To address these concerns, the ANA and Ebiquity/FirmDecisions came together to craft the report Media Transparency: Prescriptions, Principles, and Processes for Advertisers. The report includes a framework to help advertisers and agencies address transparency issues identified in the K2 Intelligence study, create a code of conduct to guide the client/agency relationship, and restore trust — the core of an effective and beneficial relationship.
"We outlined specific actions marketers should consider to diminish or eliminate non-transparent and non-disclosed agency activities and to ensure that their media management processes are optimized," said Bob Liodice, president and CEO of the ANA.
In addition to the recommendations, the ANA, in conjunction with its General Counsel, Reed Smith LLP, has developed a media agency Master Media Buying Services Agreement which can be used by advertisers in developing their own agency agreement. The ANA would like to thank ISBA (the Incorporated Society of British Advertisers) and its legal counsel Fieldfisher, for their consent to use the ISBA Framework Agreement For Media Buying and Planning Services as a guide for some of the provisions in the ANA template.
Key Recommendations
Specifically, the report recommends that to achieve full transparency advertisers should:
- Establish overarching media agency management principles that can be easily understood and executed. These include requiring media agencies to ensure complete transparency in all transactions with parent companies, subsidiaries, affiliates, and third parties. Agencies should err on the side of communicating everything to marketers, the report said.
- Establish primacy over the client/agency relationship, and regularly re-evaluate and upgrade internal processes and practices. The report said it is essential that advertisers have a thorough understanding of the existing client/agency relationship and know when the agency is acting as an agent on behalf of the client, or as a principal representing itself.
- Create a uniform code of conduct between the advertisers and agencies. The code of conduct, between advertiser and its AOR, would be mutually agreed to, signed by both parties, and serve as an addendum to the master service agreement.
In addition to these three key pillars, seven strategic recommendations for advertisers are advocated to reduce or eliminate the potential conflicts identified in the K2 Intelligence study.

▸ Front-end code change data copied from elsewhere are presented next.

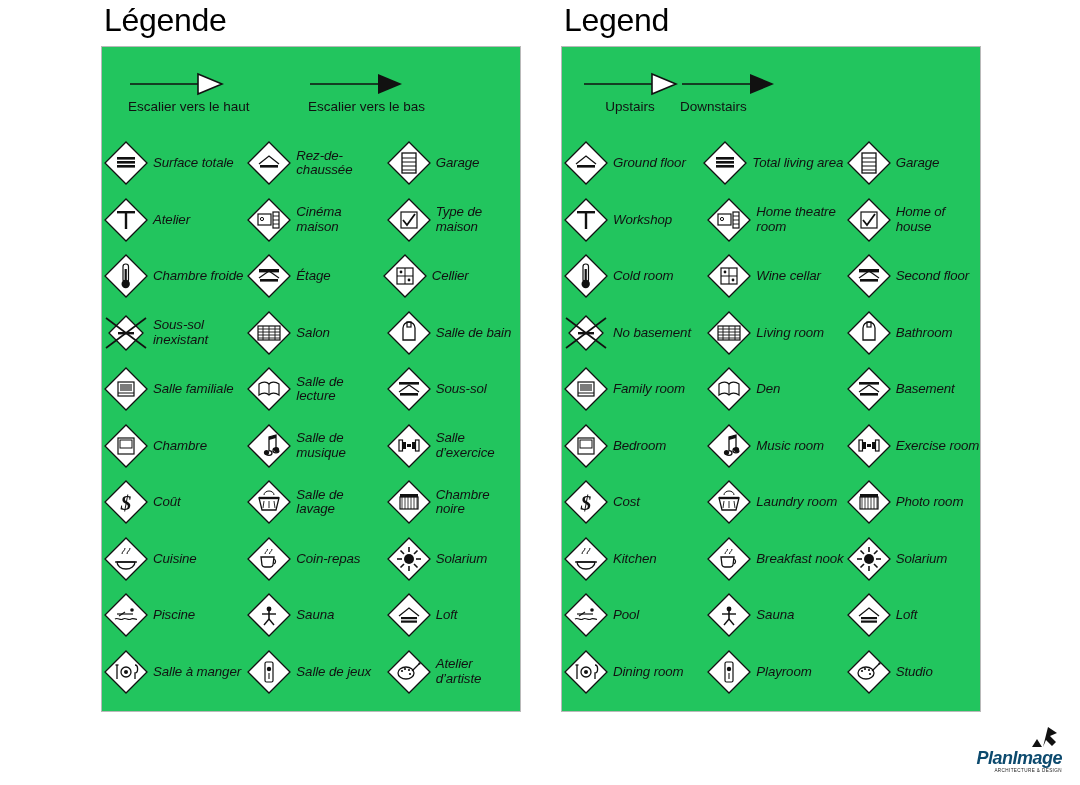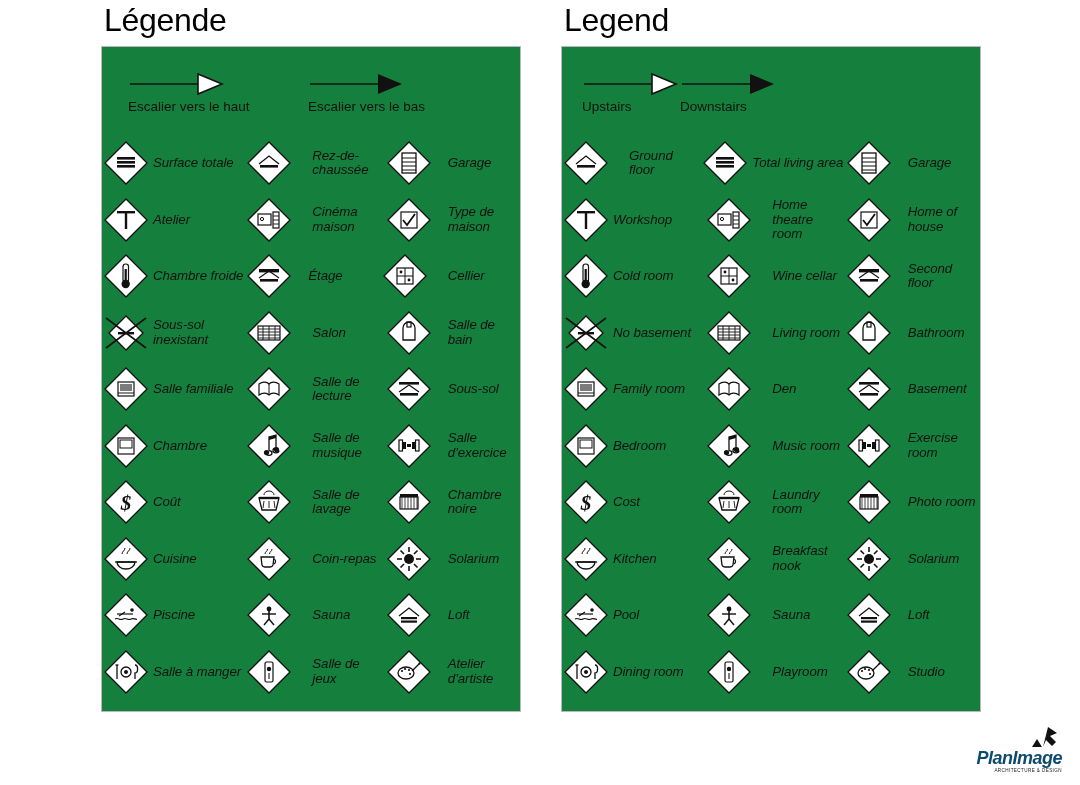--- a/index.html
+++ b/index.html
@@ -15,21 +15,21 @@
     position: relative;
     overflow: hidden;
   }
   .legend-panel {
     position: absolute;
     top: 46px;
     width: 420px;
     height: 666px;
     border: 1px solid #b9b9b9;
     box-sizing: border-box;
-    background: #15803d;
+    background: #22c55e;
   }
   #panel-fr { left: 101px; }
   #panel-en { left: 561px; }
 
   .panel-title {
     position: absolute;
     top: 2px;
     font-size: 32px;
     font-weight: normal;
     letter-spacing: -0.3px;
@@ -91,22 +91,22 @@
     font-size: 13.3px;
     line-height: 14.5px;
     color: #111;
     padding-left: 3px;
     letter-spacing: -0.1px;
   }
   .diamond-svg { display: block; }
 
   
   .col-a { width: 144px; }
-  .col-b { width: 140px; gap: 16px; }
-  .col-c { width: 136px; gap: 12px; }
+  .col-b { width: 140px; }
+  .col-c { width: 136px; }
 
   .planimage {
     position: absolute;
     right: 18px;
     bottom: 12px;
     width: 112px;
     text-align: right;
   }
   .pi-wordmark {
     font-size: 18px;
@@ -530,21 +530,21 @@
               <polygon points="33,13 35,15 32,16" fill="#111"></polygon>
             </svg>
           </div>
           <div class="cell-label">Atelier d’artiste</div>
         </div>
       </div>
     </div>
   </div>
 <div class="legend-panel" id="panel-en">
     <div class="arrows-row">
-      <div class="arrow-item" style="left: 20px;">
+      <div class="arrow-item" style="left: 20px; text-align: center;">
         <span class="arrow-graphic"><svg width="96" height="26" viewBox="0 0 96 26">
             <line x1="2" y1="13" x2="72" y2="13" stroke="#111" stroke-width="1.6"></line>
             <polygon points="70,3 94,13 70,23" fill="#fff" stroke="#111" stroke-width="1.6"></polygon>
           </svg></span>
         <span class="arrow-label">Upstairs</span>
       </div>
       <div class="arrow-item" style="left: 118px;">
         <span class="arrow-graphic"><svg width="96" height="26" viewBox="0 0 96 26">
             <line x1="2" y1="13" x2="74" y2="13" stroke="#111" stroke-width="1.6"></line>
             <polygon points="70,3 94,13 70,23" fill="#111"></polygon>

They are:
- Where the agency is acting as a principal versus an agent, the advertiser should have a disciplined and reliable process for managing conflicts of interest.
- Advertisers should ensure contracts with the media agencies include robust language to deliver full transparency.
- Advertisers should insist on robust and far-reaching audit rights that include tracking contract compliance and measuring the media value delivered.
- Advertisers must implement disciplined internal processes to deliver contracts designed to ensure strict accountability, rigorous process governance, and senior management oversight.
- When it comes to data and technology, advertisers should take ownership and exert control over the decision-making.
- Advertisers are responsible for more active stewardship of their media investments and compensating their agency partners fairly.
- A culture of trust is needed between advertisers and media agencies, through the uniform code of conduct.